Справа, спиною к Ирке, молитвенно наклонив голову к пустому, без иконы, углу, стоял широкоплечий мужик. Он вздрогнул, повернул к вошедшей густо заросшее бородой лицо, и Ирка увидела, что на щеке у него запеклась синим пятном кровь…

Ирка закричала в голос и, рыдая, бросилась к выходу. В сенях парень попытался схватить ее, но она с криком оттолкнула его руку.

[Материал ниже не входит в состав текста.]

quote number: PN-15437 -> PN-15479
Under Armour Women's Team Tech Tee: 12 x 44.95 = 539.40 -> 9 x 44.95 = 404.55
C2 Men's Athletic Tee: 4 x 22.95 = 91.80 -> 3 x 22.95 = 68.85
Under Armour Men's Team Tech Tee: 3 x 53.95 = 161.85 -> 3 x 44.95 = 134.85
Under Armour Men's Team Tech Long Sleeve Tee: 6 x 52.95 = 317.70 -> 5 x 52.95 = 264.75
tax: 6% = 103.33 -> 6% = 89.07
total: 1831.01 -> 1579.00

Ирка выбежала на улицу, и ей показалось, что за спиной летят ей вдогонку страшные злые вопли:

— Какой еще Ося? Здесь мы, мы всегда жили!

— Да что с тобой? Что случилось-то? Тебя всю трясет, — Зося тщетно пыталась успокоить сестру.

Ирка задыхалась от плача:

— Ося же сам говорил, что их туда поселили!… А там какие-то мужики! Что они там делают? Где Ося!? Значит, его увезли… Осенька, мой любимый!…

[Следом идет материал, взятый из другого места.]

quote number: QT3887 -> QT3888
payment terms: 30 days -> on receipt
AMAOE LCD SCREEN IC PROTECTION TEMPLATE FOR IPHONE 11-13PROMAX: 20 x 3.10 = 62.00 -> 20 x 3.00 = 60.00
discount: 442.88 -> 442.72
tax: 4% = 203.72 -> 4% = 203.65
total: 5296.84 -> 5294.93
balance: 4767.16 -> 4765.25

Семен и Зося подавленно молчали, а старуха, закрыв глаза и качая головой, только пробормотала беспомощно: “Горе мне, ой же горе мне, Бог…”

Ирка вдруг успокоилась сама. Вытирая глаза, сказала жалобно:

— Пойдем скорее. Здесь так страшно.

С великим трудом, делая постоянные передышки, семья спустилась к реке и двинулась в сторону леса, вонзившего вдалеке вершины в тяжелое, с черными подтеками, небо.

Неизвестно кем занесенная с кладбища, лежала на дне Волчьих Оврагов замшелая, почерневшая от времени плита надгробья. Сестры посадили Семена прямо на нее; вытерли со лбов бисеринки пота.

— Не доползем мы, — Семен виновато улыбнулся.

Было уже совсем темно. С начищенного до блеска месяца, пропуская к Оврагам свет, ветер сорвал рваную тучу, и на фоне неба отчетливо нарисовались очертанья шиповника.

— Ладно, — решилась Зося. — Передохнем здесь чуток.

Новая туча перекрыла собой струящуюся в воздухе дорогу, но уже через несколько секунд луна вынырнула из ее волн; бриллиантами вспыхнула на иглах шиповника дождевая вода.

3

— Бобеню, а как ты думаешь, куда увезли Осю?

Ревекка уже прочитала по памяти “Шма” и теперь — больше на иврите она ничего не знала, — общалась со Всевышним на родном языке, при каждом “Готеню” поднимая к небу тощие руки и раздражая своим бормотанием не находившую себе места Ирку.

Старухе не хотелось прерывать молитвы, и она с досадою повернулась к внучке:

— Я знаю? Степка Малюго говорил, что в Барановичах есть какой-то завод, там евреи будут работать, а Зелиг Грушевский слышал, что немцы всех идн свозят в Польшу. Откуда я знаю?

Ревекка снова принялась было бубнить под нос, но Ирка опять прервала ее — уже раздраженно:

— Бобе, а за что твой любезный “Готеню” все время наказывает евреев?

В рыхлой тишине оврага голоса говоривших казались вязкими, непохожими на настоящие.

— Откуда я знаю? За наши грехи…

— На то он и “Готеню”, чтобы кого-то наказывать, — вставил со своего каменного сиденья Семен.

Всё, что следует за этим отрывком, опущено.